- TASK:
Repeat the records in full, exactly.

*** MATERIAL PROVIDED Section Begins ***

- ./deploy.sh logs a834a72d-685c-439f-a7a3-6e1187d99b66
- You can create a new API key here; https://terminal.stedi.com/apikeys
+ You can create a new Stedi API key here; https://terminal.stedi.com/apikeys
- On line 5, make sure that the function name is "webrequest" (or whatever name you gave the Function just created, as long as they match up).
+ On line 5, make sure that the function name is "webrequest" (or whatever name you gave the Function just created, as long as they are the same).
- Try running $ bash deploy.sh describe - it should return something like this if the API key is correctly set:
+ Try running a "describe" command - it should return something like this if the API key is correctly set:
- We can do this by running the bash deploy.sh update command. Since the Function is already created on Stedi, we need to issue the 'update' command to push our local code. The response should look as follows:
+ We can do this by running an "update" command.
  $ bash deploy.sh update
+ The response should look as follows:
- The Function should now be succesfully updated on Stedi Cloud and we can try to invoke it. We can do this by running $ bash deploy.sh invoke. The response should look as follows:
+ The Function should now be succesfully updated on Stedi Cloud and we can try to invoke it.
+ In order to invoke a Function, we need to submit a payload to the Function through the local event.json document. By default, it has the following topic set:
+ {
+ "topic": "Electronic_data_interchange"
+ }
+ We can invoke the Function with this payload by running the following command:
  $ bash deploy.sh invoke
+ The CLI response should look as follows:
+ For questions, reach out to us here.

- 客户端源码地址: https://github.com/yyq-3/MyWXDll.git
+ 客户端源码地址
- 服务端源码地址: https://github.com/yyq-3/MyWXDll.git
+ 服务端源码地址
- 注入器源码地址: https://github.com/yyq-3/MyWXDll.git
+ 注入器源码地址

*** MATERIAL PROVIDED Section Ends ***

- OUTPUT:
- ./deploy.sh logs a834a72d-685c-439f-a7a3-6e1187d99b66
- You can create a new API key here; https://terminal.stedi.com/apikeys
+ You can create a new Stedi API key here; https://terminal.stedi.com/apikeys
- On line 5, make sure that the function name is "webrequest" (or whatever name you gave the Function just created, as long as they match up).
+ On line 5, make sure that the function name is "webrequest" (or whatever name you gave the Function just created, as long as they are the same).
- Try running $ bash deploy.sh describe - it should return something like this if the API key is correctly set:
+ Try running a "describe" command - it should return something like this if the API key is correctly set:
- We can do this by running the bash deploy.sh update command. Since the Function is already created on Stedi, we need to issue the 'update' command to push our local code. The response should look as follows:
+ We can do this by running an "update" command.
  $ bash deploy.sh update
+ The response should look as follows:
- The Function should now be succesfully updated on Stedi Cloud and we can try to invoke it. We can do this by running $ bash deploy.sh invoke. The response should look as follows:
+ The Function should now be succesfully updated on Stedi Cloud and we can try to invoke it.
+ In order to invoke a Function, we need to submit a payload to the Function through the local event.json document. By default, it has the following topic set:
+ {
+ "topic": "Electronic_data_interchange"
+ }
+ We can invoke the Function with this payload by running the following command:
  $ bash deploy.sh invoke
+ The CLI response should look as follows:
+ For questions, reach out to us here.

- 客户端源码地址: https://github.com/yyq-3/MyWXDll.git
+ 客户端源码地址
- 服务端源码地址: https://github.com/yyq-3/MyWXDll.git
+ 服务端源码地址
- 注入器源码地址: https://github.com/yyq-3/MyWXDll.git
+ 注入器源码地址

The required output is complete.